About this exercise: Find the line containing "Round bell cast". Reproduce it and every line after it up to the end of the records, exactly as written.
+++ Data to use +++
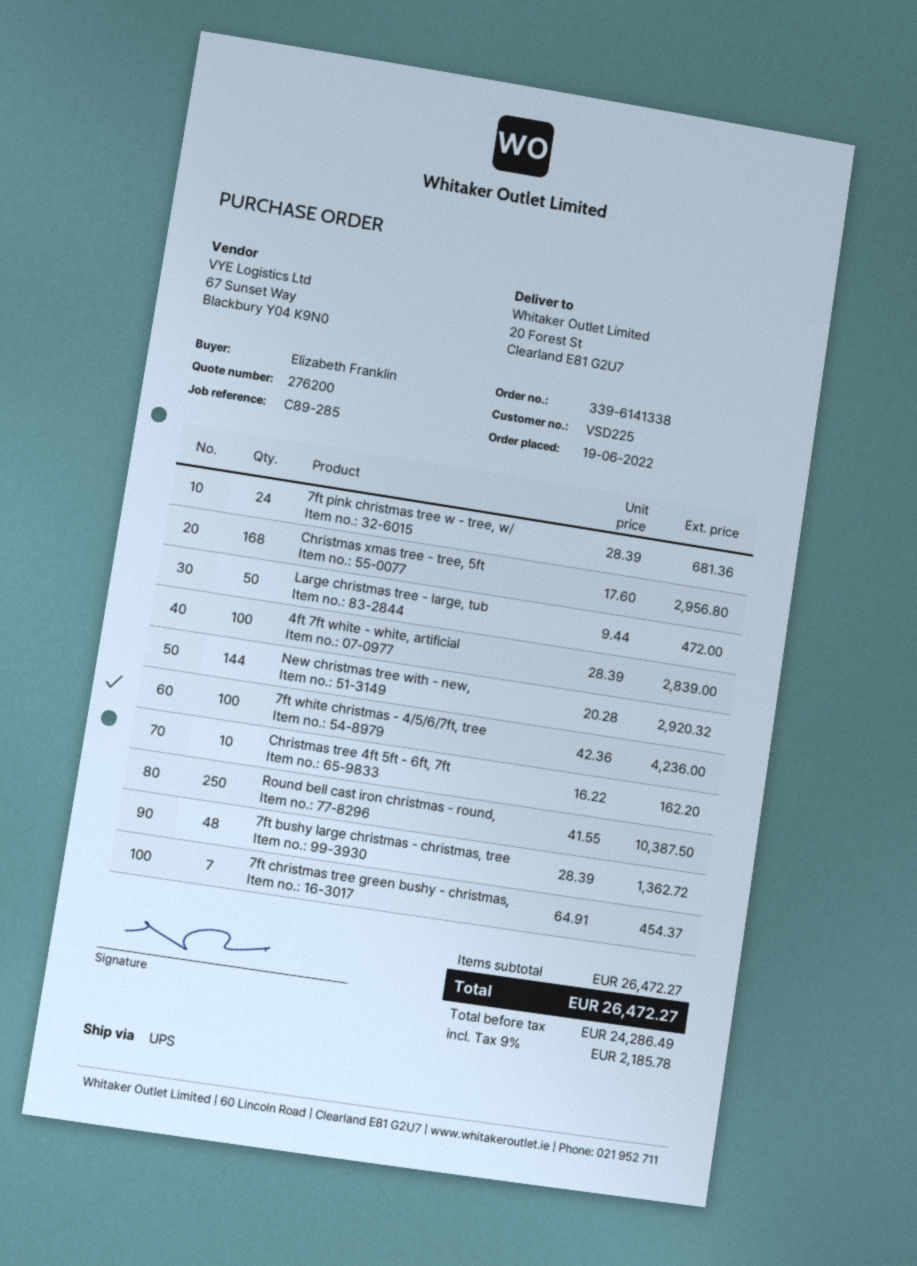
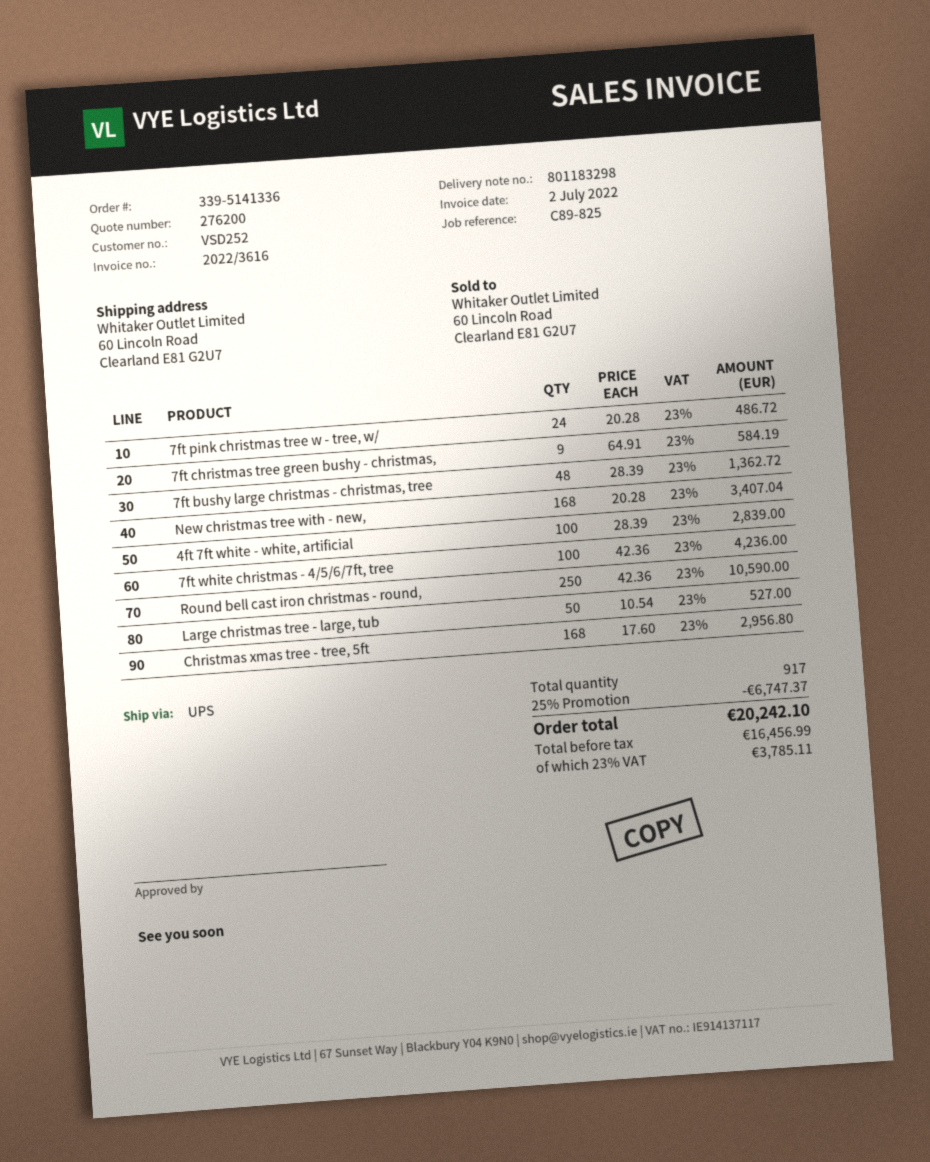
order number: 339-6141338 -> 339-5141336
customer number: VSD225 -> VSD252
reference: C89-285 -> C89-825
ship to: 20 Forest St, Clearland E81 G2U7 -> 60 Lincoln Road, Clearland E81 G2U7
7ft pink christmas tree w - tree, w/: 24 x 28.39 = 681.36 -> 24 x 20.28 = 486.72
Large christmas tree - large, tub: 50 x 9.44 = 472.00 -> 50 x 10.54 = 527.00
New christmas tree with - new,: 144 x 20.28 = 2920.32 -> 168 x 20.28 = 3407.04
Christmas tree 4ft 5ft - 6ft, 7ft: 10 x 16.22 = 162.20 -> none
Round bell cast iron christmas - round,: 250 x 41.55 = 10387.50 -> 250 x 42.36 = 10590.00
7ft christmas tree green bushy - christmas,: 7 x 64.91 = 454.37 -> 9 x 64.91 = 584.19
discount: none -> 25% = 6747.37
net: 24286.49 -> 16456.99
tax: 9% = 2185.78 -> 23% = 3785.11
total: 26472.27 -> 20242.10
+++
Output below:
Round bell cast iron christmas - round,: 250 x 41.55 = 10387.50 -> 250 x 42.36 = 10590.00
7ft christmas tree green bushy - christmas,: 7 x 64.91 = 454.37 -> 9 x 64.91 = 584.19
discount: none -> 25% = 6747.37
net: 24286.49 -> 16456.99
tax: 9% = 2185.78 -> 23% = 3785.11
total: 26472.27 -> 20242.10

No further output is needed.